Mondale's greatest strength came from heavily unionized southern West Virginia, where he broke 60% in McDowell, Logan, Mingo, Boone, and Fayette Counties; he also carried a number of counties in central West Virginia and two in the Northern Panhandle. Reagan comfortably carried Kanawha County, the state's biggest county and one that was less typically Democratic at the time than some others in the state (having voted to re-elect Carter by only 0.3%), and also carried the state's other then-typically Democratic population centers, Harrison County (Clarksburg), Raleigh County (Beckley), and Monongalia County (Morgantown), by margins ranging from narrow to substantial. He won the swing population center of Cabell County (Huntington) by about the same as his national margin, and got over 2/3 of the vote in the state's largest typically Republican county, Wood County (Parkersburg). Reagan's best county was the unionist and ancestrally Republican Grant County, which no Democrat has won and which gave Reagan over 80% of its ballots. His strongest performances, in general, were in the northeast of the state, where, along with strong support from Grant and likewise unionist and ancestrally Republican Morgan County, he also did well in Hampshire and Hardy Counties, which had begun to transition from typically Democratic to typically Republican in 1968; and along the middle portion of West Virginia's river border with Ohio. Both were typically Republican-leaning regions within what was otherwise an overall Democratic state at the time.

Democratic platform
Walter Mondale accepted the Democratic nomination for presidency after pulling narrowly ahead of Senator Gary Hart of Colorado and Rev. Jesse Jackson of Illinois - his main contenders during what would be a very contentious Democratic primary. During the campaign, Mondale was vocal about reduction of government spending, and, in particular, was vocal against heightened military spending on the nuclear arms race against the Soviet Union, which was reaching its peak on both sides in the early 1980s.

Taking a (what was becoming the traditional liberal) stance on the social issues of the day, Mondale advocated for gun control, the right to choose regarding abortion, and strongly opposed the repeal of laws regarding institutionalized prayer in public schools.
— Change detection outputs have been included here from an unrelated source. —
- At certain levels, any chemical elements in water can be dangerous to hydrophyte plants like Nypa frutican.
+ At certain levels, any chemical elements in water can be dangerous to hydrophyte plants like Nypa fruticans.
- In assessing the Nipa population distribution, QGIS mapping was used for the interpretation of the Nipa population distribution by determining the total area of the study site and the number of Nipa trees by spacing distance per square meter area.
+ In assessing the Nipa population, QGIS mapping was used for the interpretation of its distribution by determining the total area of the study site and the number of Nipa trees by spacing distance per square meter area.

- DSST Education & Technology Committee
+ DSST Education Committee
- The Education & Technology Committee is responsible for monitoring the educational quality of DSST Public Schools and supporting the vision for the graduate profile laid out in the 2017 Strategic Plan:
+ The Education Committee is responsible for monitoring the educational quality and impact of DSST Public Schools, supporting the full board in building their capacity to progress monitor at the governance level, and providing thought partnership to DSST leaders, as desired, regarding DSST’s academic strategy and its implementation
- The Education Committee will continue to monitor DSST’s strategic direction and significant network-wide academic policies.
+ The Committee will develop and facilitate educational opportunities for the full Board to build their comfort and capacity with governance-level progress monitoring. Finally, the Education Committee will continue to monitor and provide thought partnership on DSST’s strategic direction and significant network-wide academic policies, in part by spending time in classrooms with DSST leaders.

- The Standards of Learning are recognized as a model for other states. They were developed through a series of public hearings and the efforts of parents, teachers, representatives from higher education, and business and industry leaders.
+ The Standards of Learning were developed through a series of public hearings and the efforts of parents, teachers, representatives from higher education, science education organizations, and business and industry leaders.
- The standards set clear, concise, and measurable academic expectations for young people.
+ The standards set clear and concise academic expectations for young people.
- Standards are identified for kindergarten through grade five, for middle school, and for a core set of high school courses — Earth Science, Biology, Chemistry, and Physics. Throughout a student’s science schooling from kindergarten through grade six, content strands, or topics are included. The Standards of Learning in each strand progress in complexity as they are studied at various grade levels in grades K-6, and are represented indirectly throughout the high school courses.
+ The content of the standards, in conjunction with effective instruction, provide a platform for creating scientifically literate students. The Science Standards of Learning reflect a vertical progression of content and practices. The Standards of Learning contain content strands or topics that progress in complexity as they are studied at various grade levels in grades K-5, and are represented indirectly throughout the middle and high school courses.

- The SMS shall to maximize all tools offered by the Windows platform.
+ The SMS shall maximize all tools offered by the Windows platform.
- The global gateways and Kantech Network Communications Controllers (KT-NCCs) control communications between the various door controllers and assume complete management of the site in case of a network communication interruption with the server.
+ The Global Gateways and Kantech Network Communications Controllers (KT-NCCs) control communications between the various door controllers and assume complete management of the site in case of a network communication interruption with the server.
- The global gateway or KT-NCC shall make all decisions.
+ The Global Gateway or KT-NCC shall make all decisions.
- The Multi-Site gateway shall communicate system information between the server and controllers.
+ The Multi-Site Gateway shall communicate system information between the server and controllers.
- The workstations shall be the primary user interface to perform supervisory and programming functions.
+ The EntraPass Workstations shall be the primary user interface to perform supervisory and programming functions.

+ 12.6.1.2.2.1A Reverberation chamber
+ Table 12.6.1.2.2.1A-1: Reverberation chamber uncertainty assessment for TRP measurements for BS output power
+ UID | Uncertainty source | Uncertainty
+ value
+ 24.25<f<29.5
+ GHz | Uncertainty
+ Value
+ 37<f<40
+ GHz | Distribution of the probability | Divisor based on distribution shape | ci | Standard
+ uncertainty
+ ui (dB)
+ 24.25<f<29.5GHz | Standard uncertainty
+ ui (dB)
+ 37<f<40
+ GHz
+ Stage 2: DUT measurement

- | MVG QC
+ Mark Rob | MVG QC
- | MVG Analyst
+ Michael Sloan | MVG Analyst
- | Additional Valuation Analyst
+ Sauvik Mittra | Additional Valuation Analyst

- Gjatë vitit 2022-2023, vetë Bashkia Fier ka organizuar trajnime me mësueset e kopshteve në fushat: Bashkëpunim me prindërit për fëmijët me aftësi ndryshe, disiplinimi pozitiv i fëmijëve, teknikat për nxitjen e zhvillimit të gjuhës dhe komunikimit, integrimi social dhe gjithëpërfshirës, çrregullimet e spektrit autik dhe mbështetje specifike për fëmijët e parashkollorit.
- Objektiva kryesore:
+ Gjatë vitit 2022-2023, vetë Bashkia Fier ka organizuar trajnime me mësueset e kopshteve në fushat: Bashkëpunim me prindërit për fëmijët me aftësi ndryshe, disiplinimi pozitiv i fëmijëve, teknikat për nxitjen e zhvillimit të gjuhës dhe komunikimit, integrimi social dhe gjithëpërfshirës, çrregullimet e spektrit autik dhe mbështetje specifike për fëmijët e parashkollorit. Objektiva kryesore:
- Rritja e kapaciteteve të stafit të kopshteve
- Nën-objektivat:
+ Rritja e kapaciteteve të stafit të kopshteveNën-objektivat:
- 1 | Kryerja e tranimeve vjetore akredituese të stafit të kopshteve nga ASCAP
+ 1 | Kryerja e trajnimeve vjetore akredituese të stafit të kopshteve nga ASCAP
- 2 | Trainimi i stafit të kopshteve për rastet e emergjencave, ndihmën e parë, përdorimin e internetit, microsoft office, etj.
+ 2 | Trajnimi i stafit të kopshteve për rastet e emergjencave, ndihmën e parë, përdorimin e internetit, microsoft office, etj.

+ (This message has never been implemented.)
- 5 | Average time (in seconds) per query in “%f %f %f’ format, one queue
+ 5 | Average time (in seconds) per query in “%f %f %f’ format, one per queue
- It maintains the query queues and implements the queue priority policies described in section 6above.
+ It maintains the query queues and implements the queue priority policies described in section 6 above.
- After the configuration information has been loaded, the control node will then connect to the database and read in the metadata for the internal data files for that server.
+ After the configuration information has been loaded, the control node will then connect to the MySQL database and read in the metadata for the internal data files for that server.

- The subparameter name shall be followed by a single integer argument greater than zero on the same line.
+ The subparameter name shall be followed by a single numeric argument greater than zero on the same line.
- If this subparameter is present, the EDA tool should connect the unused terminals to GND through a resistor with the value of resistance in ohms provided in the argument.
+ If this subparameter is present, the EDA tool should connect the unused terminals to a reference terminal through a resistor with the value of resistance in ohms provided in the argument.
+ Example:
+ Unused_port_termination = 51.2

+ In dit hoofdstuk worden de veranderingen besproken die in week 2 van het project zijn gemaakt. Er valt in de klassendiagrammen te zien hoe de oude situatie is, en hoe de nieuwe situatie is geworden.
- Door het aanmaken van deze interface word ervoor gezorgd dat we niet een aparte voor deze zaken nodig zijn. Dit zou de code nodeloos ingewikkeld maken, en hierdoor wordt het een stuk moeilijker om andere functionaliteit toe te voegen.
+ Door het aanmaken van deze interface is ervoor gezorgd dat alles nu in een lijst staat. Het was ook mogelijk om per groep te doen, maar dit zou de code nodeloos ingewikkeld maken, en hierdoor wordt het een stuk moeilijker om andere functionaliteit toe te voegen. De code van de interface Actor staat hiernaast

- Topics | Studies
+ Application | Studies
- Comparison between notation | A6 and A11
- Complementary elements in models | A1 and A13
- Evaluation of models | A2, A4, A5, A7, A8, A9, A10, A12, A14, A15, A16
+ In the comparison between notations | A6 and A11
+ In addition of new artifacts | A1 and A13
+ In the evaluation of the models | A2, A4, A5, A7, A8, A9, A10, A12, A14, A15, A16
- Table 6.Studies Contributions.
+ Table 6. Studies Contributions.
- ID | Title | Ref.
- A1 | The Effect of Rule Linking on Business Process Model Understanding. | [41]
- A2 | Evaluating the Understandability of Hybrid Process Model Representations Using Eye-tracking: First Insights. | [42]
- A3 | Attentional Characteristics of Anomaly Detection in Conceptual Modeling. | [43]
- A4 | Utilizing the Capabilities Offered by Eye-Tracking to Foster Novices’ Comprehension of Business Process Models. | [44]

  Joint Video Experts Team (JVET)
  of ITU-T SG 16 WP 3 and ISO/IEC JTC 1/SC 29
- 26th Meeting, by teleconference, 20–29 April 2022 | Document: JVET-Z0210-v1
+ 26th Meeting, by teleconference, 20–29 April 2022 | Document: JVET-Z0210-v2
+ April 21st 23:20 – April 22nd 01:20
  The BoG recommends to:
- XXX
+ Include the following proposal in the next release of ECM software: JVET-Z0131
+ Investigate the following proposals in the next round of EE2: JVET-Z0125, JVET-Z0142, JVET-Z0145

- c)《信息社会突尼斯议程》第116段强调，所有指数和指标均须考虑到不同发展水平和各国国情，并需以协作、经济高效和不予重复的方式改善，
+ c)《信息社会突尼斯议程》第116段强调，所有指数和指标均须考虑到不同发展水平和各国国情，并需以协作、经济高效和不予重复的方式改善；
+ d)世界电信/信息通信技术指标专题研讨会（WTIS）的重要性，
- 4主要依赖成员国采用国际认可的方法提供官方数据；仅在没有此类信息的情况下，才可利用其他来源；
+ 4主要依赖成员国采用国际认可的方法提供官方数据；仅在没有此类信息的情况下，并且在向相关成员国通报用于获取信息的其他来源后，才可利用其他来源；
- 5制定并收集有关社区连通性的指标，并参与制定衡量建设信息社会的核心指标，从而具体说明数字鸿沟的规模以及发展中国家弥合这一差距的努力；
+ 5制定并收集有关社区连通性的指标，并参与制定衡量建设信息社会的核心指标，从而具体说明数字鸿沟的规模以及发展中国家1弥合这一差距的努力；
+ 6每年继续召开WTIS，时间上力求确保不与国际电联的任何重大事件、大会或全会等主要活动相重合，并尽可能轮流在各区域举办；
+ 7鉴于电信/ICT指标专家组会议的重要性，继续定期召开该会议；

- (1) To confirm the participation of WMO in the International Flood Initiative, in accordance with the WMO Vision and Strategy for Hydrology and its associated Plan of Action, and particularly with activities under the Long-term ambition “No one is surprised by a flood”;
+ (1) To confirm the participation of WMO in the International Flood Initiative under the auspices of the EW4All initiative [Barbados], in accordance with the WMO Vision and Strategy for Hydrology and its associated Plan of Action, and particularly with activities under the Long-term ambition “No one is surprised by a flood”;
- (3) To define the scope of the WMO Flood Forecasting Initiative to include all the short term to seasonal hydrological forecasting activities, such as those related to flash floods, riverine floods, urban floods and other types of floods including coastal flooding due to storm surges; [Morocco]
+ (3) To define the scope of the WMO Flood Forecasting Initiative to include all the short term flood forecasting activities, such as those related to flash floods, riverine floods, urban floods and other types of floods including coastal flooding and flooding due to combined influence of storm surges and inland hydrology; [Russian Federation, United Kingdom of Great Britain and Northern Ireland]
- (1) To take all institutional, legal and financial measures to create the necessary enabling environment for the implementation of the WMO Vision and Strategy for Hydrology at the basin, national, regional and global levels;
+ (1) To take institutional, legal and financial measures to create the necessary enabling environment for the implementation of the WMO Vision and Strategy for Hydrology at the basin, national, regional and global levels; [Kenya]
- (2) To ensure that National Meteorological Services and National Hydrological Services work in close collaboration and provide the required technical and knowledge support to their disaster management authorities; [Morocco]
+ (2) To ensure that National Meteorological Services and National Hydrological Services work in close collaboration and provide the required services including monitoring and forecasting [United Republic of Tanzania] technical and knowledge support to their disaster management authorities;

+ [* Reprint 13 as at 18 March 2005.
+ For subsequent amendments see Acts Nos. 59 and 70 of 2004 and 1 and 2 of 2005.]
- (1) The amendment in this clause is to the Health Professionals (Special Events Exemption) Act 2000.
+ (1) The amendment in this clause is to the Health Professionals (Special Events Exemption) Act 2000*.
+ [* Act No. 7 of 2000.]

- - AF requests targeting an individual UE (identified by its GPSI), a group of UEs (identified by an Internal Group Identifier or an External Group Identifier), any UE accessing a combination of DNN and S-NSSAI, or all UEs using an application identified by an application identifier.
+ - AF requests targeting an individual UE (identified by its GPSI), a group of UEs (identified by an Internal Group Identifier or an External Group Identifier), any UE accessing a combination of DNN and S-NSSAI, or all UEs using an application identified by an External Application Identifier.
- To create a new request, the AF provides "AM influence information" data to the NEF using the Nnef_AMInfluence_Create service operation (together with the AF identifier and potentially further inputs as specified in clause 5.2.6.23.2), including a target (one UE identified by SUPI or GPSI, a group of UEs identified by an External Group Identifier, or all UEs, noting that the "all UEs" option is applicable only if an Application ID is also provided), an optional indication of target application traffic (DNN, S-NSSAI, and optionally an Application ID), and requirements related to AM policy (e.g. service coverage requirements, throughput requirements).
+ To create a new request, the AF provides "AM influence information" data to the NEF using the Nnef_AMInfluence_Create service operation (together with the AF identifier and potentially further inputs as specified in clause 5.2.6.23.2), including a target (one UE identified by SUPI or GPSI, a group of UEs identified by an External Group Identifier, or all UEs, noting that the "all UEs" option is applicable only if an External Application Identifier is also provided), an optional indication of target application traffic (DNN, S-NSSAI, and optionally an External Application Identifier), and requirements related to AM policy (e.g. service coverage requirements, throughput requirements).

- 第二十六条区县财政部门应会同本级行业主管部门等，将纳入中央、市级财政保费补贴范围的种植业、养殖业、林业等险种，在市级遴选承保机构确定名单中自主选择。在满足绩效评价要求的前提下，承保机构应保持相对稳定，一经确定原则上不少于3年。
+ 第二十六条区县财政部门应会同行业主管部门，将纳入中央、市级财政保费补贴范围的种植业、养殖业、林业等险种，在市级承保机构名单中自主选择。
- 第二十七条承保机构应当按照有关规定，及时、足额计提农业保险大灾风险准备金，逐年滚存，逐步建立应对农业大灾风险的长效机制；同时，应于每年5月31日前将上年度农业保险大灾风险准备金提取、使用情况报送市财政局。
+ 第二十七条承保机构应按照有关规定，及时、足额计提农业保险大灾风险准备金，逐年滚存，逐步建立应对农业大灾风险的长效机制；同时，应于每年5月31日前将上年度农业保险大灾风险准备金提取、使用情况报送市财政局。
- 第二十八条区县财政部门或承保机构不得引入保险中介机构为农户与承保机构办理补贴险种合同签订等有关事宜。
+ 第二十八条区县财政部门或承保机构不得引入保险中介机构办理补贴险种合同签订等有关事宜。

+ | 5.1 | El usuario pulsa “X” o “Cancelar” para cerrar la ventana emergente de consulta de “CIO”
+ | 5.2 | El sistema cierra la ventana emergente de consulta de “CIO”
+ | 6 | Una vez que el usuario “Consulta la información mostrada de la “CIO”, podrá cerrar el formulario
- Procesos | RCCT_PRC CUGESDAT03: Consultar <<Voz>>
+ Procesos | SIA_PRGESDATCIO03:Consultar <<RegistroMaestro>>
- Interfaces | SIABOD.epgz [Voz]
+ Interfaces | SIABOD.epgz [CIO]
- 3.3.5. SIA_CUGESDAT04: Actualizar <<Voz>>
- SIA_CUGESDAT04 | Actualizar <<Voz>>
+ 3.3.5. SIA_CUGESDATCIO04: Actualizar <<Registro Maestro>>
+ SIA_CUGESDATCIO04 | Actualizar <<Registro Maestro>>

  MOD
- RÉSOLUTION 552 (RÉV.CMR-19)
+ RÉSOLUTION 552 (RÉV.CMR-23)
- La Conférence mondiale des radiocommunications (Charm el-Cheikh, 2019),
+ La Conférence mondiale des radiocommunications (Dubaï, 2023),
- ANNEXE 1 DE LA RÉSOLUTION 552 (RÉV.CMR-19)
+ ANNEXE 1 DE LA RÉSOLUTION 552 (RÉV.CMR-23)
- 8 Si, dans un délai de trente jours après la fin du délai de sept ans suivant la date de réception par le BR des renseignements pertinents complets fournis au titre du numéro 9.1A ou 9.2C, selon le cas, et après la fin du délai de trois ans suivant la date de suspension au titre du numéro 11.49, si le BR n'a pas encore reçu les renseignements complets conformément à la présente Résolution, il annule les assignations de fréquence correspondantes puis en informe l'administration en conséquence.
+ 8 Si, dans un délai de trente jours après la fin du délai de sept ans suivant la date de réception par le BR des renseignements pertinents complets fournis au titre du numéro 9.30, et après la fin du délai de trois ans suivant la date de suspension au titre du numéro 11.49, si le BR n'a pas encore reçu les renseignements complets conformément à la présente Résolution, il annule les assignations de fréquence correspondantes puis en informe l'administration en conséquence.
He also criticized Reagan for his economic marginalization of the poor, stating that Reagan's reelection campaign was "a happy talk campaign," not focused on the real issues at hand.

A very significant political move during this election: the Democratic Party nominated Representative Geraldine Ferraro to run with Mondale as Vice-President. Ferraro is the first female candidate to receive such a nomination in United States history. She said in an interview at the 1984 Democratic National Convention that this action "opened a door which will never be closed again," speaking to the role of women in politics.

Republican platform

By 1984, Reagan was very popular with voters across the nation as the President who saw them out of the economic stagflation of the early and middle 1970's, and into a period of (relative) economic stability.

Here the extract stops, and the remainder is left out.